FLORIZEL: I got a funny feeling.
PERDITA: Must be love.
FLORIZEL: True, my mind is reeling.
BOTH: Oh, happy day. Love came our way
In a tonally inconsistent play.

PERDITA: Our generation has the chance to clean up
The legacy of loony kings and queens.
FLORIZEL: [to audience] But I will be insisting on a pre-nup.
I fear her fam’ly’s genes.

BOTH: I found love.
FLORIZEL: It’s not as though I’m balking.
BOTH: I found love.
PERDITA: There’s no way you are walking.
BOTH: Oh, happy day. Love came our way.
FLORIZEL: Oh, happy day. My smile may start to fray.
PERDITA: Oh, happy day. Come what may.
In a tonally inconsistent play.

NARRATOR: Perdita lets it be known that she didn’t die as a baby. On hearing the news, Queen Hermione leaves her room and tells everyone she’s alive, but not before she pretends to be a statue. Don’t ask. And the whole play would just lurch to a halt if it weren’t for this rousing closing number.

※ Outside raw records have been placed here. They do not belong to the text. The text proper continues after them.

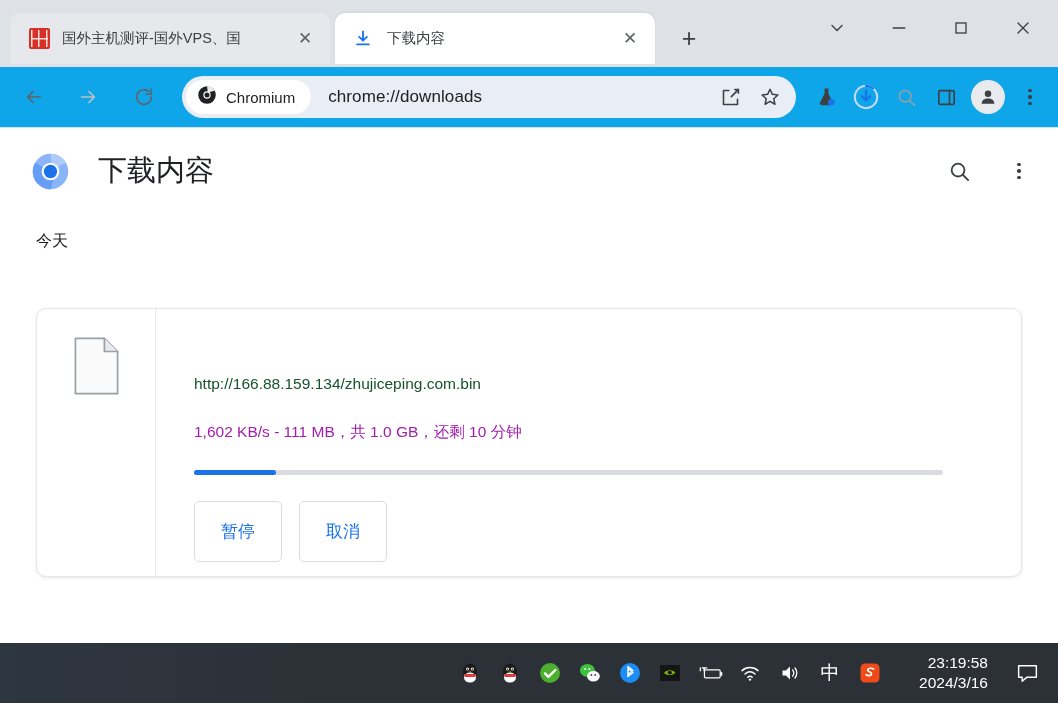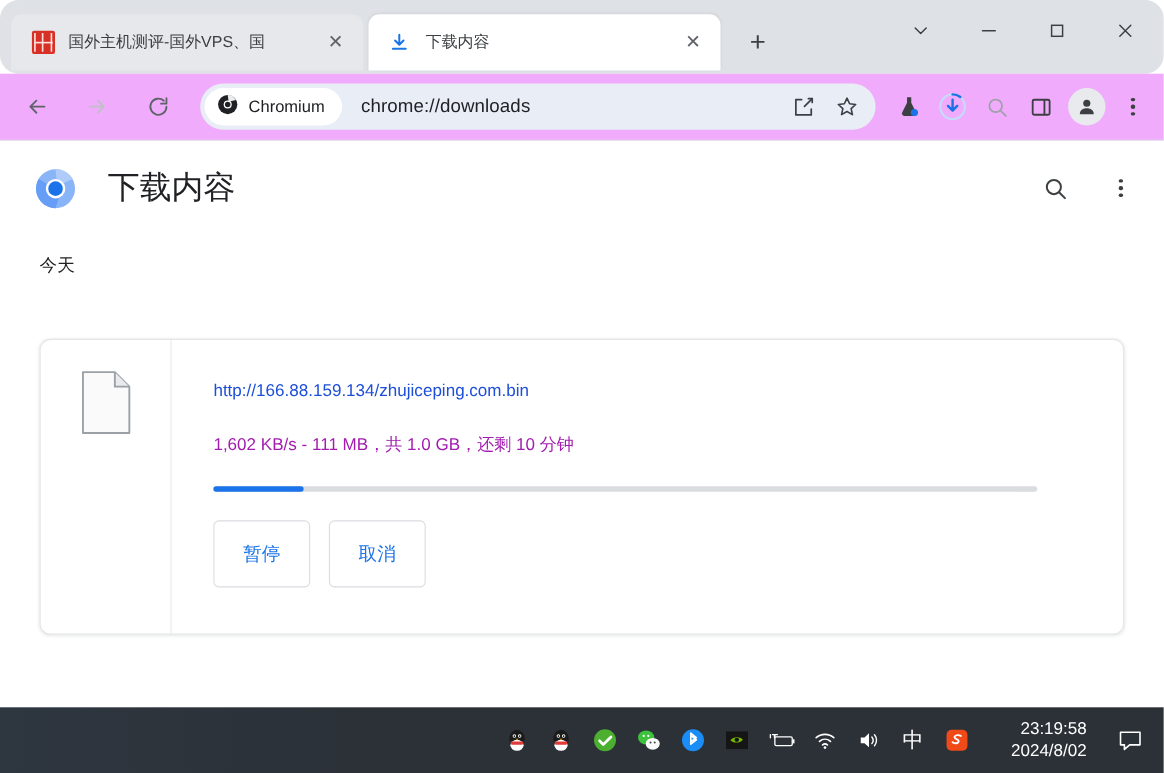"国外主机测评-国外VPS、国" .tabstrip { border-radius: 17px -> none }
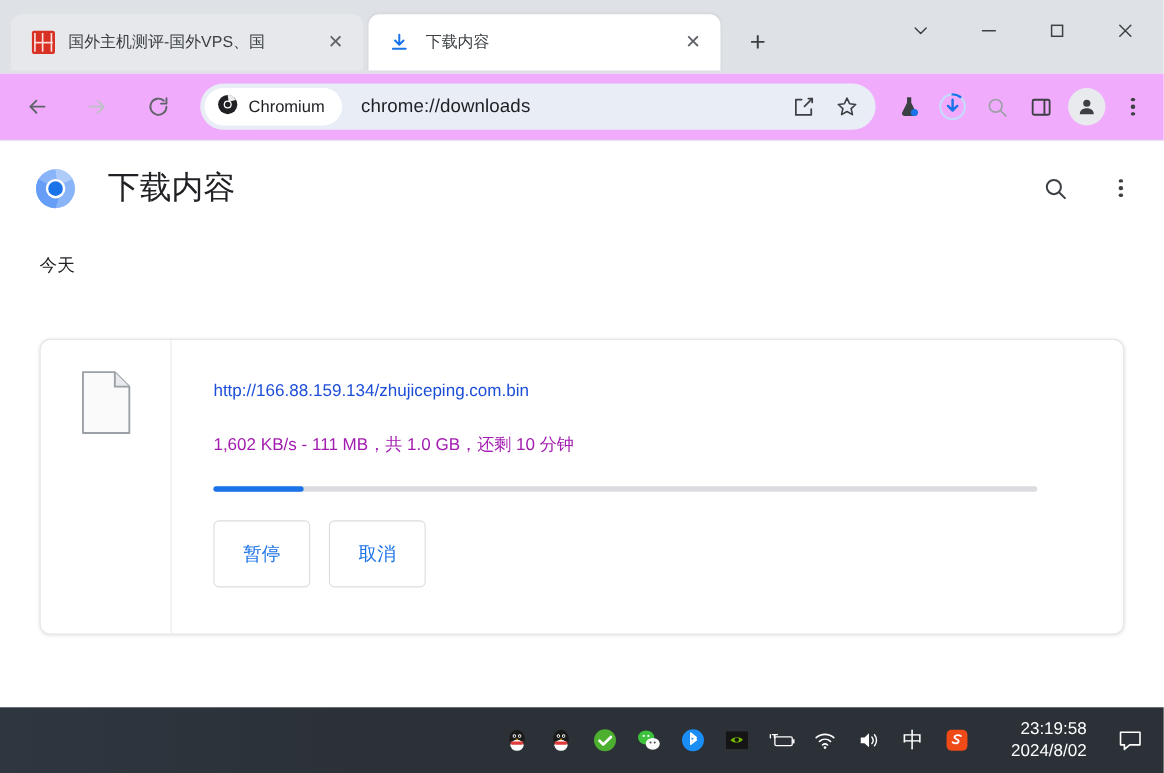"Chromium" .toolbar { background: #f0abfc -> #0ea5e9 }
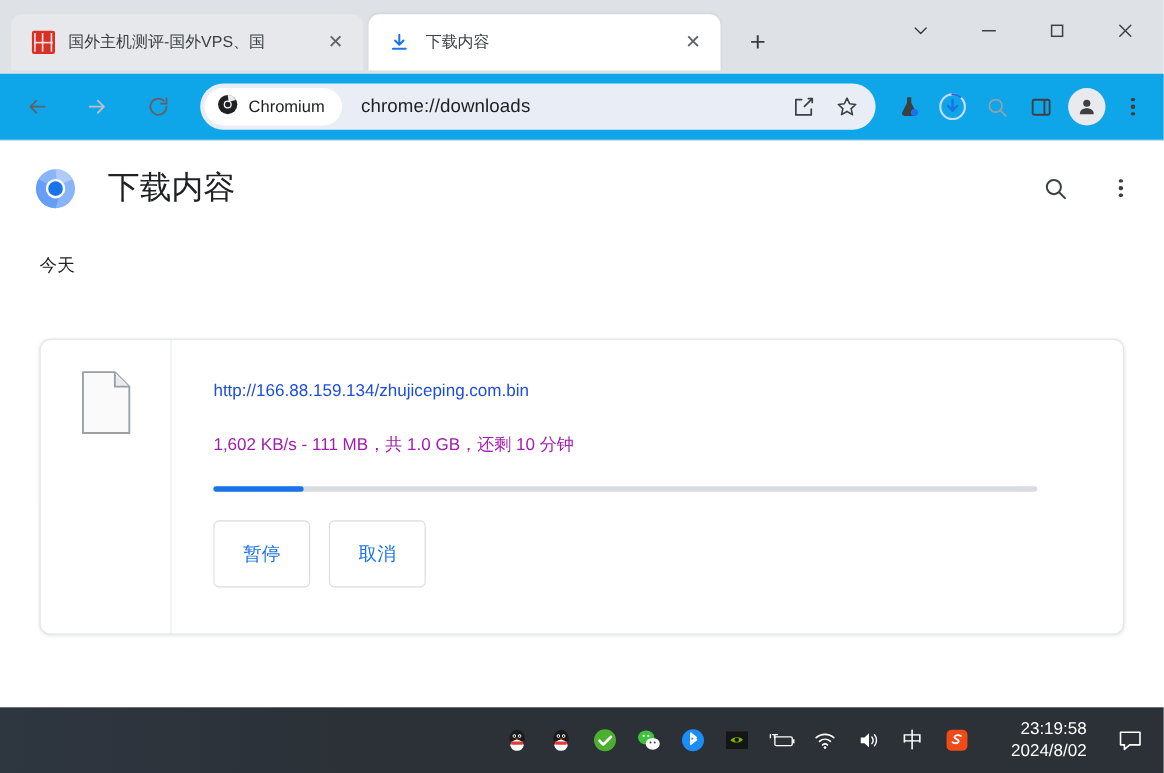"http://166.88.159.134/zhujiceping.com.bi" .file-url { color: #1d4ed8 -> #14532d; margin-top: 6px -> 34px }
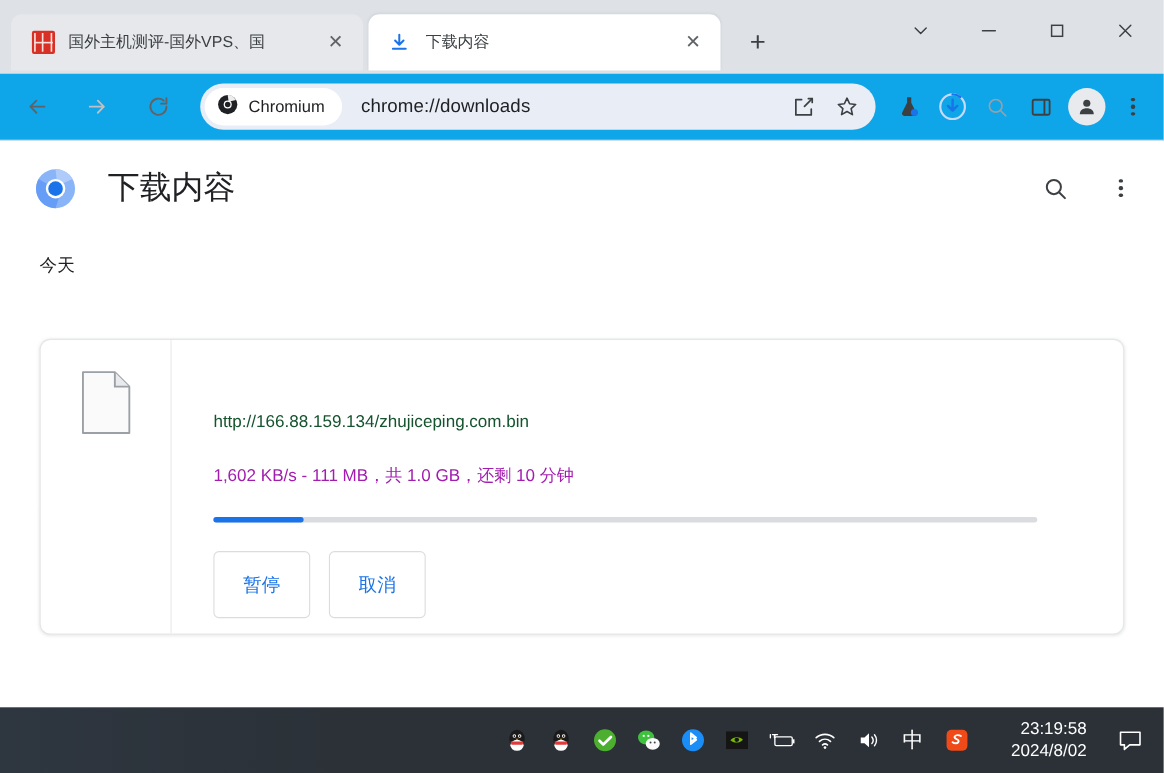"2024/8/02" div { text: 2024/8/02 -> 2024/3/16 }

EMILIA: Come along and sing with us a winter’s tale.
It got a little out o’ hand.
Leontes fought the battle of jealousy.
Hermie spent her life inside a room.
ALL: Pity the guy who got the bear angry.
Pity the actor wearing this suit.
EMILIA: Got a lot of mileage on these shoes.
But the happy couple looked cute.
Anybody want to sing a winter’s tale?
It helps to have a drink or two.
Wasn’t this plot from Othello’s play?
Are we sure that nobody will sue?
ALL: Never you mind, the ending is happy.
Just wipe away the stuff that came first.
EMILIA: Keep your eye on Cutey-Pie and Handsome Prince.
God, they’re both so happy I could burst.
ALL: That’s the cheery ending to The Winter’s Tale.
God, they’re both so happy we could burst.